START Available data

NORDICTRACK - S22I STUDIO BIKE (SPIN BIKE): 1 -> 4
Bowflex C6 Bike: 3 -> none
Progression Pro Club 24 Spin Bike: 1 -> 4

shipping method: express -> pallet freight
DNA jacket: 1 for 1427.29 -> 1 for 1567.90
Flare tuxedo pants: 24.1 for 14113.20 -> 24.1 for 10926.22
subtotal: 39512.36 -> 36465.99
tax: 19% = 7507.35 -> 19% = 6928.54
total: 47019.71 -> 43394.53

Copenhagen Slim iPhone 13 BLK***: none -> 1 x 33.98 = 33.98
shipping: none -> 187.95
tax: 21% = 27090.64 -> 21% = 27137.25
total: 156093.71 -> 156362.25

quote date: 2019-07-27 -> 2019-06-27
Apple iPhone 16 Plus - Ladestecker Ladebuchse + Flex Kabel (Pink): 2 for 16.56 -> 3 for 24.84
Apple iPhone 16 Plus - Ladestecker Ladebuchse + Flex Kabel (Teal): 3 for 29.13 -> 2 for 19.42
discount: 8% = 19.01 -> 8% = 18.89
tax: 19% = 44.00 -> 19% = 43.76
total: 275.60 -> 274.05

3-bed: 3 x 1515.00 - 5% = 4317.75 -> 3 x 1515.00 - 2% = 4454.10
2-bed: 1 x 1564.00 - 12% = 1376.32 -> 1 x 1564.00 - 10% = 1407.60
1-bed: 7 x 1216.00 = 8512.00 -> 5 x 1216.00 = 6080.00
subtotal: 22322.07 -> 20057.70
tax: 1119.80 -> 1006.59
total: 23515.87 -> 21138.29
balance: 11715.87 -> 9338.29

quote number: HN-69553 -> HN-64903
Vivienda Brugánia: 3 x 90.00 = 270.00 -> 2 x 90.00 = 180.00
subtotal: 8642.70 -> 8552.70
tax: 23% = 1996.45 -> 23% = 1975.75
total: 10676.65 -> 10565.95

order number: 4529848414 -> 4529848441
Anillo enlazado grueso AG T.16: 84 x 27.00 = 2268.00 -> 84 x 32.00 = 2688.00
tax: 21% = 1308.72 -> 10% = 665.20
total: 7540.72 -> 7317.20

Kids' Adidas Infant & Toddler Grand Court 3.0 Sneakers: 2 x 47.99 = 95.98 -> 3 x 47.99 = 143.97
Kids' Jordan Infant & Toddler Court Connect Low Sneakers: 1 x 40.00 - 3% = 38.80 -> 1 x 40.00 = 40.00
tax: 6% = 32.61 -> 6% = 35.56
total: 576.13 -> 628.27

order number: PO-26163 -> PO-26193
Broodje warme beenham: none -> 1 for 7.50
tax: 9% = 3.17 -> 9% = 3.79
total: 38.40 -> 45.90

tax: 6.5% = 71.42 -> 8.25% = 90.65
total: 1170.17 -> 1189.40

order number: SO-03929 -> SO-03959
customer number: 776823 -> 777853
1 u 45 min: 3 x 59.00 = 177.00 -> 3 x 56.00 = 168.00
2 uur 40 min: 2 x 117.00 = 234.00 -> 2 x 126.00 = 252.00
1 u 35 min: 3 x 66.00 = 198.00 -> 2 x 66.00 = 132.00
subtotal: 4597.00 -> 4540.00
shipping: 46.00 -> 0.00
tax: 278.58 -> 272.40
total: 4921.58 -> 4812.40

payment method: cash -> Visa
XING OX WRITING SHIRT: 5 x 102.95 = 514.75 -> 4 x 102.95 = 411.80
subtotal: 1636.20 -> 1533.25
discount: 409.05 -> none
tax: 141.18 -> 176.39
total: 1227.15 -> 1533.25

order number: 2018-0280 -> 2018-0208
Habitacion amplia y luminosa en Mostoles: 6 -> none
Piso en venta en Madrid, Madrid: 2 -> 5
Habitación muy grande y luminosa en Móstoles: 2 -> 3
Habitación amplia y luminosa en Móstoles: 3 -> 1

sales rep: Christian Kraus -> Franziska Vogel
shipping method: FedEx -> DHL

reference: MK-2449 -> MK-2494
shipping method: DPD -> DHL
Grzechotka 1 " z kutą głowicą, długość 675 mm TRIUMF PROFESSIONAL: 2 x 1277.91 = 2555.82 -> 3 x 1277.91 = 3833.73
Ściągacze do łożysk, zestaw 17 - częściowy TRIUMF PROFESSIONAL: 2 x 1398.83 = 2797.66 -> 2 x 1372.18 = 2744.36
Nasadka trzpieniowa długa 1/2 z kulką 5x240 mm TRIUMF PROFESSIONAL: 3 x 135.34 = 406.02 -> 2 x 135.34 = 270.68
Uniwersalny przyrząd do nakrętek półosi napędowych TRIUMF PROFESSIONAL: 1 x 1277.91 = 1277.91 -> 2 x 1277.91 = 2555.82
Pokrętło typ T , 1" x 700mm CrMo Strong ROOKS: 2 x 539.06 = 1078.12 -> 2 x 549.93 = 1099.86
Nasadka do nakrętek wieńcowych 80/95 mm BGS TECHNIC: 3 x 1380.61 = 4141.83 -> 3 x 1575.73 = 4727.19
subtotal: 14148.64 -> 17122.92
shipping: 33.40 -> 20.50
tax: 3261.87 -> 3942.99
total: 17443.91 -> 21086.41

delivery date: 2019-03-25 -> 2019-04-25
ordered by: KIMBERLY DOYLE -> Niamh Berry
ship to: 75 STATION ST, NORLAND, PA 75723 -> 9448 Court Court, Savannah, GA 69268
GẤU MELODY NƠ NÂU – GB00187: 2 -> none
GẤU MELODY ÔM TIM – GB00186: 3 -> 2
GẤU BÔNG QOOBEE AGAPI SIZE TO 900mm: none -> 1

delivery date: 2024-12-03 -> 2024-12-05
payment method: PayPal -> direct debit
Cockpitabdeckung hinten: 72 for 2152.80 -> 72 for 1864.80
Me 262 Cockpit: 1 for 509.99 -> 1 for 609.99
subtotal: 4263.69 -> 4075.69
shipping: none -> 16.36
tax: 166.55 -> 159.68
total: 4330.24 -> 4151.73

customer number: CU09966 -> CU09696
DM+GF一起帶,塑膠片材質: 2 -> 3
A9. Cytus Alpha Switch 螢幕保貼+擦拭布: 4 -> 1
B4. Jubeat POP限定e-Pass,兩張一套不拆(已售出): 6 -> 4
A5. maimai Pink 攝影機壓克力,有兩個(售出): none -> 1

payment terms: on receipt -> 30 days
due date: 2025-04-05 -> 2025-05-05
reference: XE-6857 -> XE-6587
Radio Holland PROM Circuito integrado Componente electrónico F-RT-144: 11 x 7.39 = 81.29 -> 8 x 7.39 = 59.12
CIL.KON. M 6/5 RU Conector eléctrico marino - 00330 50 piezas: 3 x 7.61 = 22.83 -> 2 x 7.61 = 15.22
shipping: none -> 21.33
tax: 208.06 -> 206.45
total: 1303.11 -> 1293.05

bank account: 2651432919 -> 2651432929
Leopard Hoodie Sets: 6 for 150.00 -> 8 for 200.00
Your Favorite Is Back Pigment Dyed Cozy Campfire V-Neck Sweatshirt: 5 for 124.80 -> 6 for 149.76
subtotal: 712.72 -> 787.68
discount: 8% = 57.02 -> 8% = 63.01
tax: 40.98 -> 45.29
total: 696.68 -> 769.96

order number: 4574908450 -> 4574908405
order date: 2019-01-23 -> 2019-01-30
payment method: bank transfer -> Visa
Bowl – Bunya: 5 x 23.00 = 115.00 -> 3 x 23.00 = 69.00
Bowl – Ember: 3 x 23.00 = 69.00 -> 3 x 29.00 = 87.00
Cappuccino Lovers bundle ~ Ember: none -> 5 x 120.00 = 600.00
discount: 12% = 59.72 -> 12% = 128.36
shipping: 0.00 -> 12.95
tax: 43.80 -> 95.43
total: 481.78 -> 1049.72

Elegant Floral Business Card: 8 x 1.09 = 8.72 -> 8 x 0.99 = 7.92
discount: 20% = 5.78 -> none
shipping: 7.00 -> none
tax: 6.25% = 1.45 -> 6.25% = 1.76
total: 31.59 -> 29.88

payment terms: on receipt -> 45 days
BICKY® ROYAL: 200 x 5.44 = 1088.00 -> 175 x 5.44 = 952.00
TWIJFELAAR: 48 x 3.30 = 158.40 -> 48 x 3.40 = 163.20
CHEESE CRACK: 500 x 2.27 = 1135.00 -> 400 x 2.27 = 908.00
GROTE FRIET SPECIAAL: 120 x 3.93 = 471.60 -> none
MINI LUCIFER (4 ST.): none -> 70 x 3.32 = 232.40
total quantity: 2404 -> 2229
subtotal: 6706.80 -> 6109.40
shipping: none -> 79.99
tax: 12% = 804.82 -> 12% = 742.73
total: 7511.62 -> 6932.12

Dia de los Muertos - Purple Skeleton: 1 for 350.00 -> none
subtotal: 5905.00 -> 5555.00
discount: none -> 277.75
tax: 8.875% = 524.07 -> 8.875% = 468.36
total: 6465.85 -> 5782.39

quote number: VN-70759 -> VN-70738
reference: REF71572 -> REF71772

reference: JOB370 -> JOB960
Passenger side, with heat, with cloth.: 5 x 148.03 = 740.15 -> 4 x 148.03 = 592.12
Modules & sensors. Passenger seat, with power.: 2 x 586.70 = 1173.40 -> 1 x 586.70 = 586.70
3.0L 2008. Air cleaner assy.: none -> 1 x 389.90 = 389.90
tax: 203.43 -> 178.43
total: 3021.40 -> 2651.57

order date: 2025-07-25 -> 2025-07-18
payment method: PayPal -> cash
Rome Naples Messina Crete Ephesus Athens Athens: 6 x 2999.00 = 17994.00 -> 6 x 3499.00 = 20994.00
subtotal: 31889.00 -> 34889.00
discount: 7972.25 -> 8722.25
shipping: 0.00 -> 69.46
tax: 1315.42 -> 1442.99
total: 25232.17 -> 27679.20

END Available data

Instructions for the task -
Within the entries above, find the string "Toddler" and return each line that holds it.

Output -
Kids' Adidas Infant & Toddler Grand Court 3.0 Sneakers: 2 x 47.99 = 95.98 -> 3 x 47.99 = 143.97
Kids' Jordan Infant & Toddler Court Connect Low Sneakers: 1 x 40.00 - 3% = 38.80 -> 1 x 40.00 = 40.00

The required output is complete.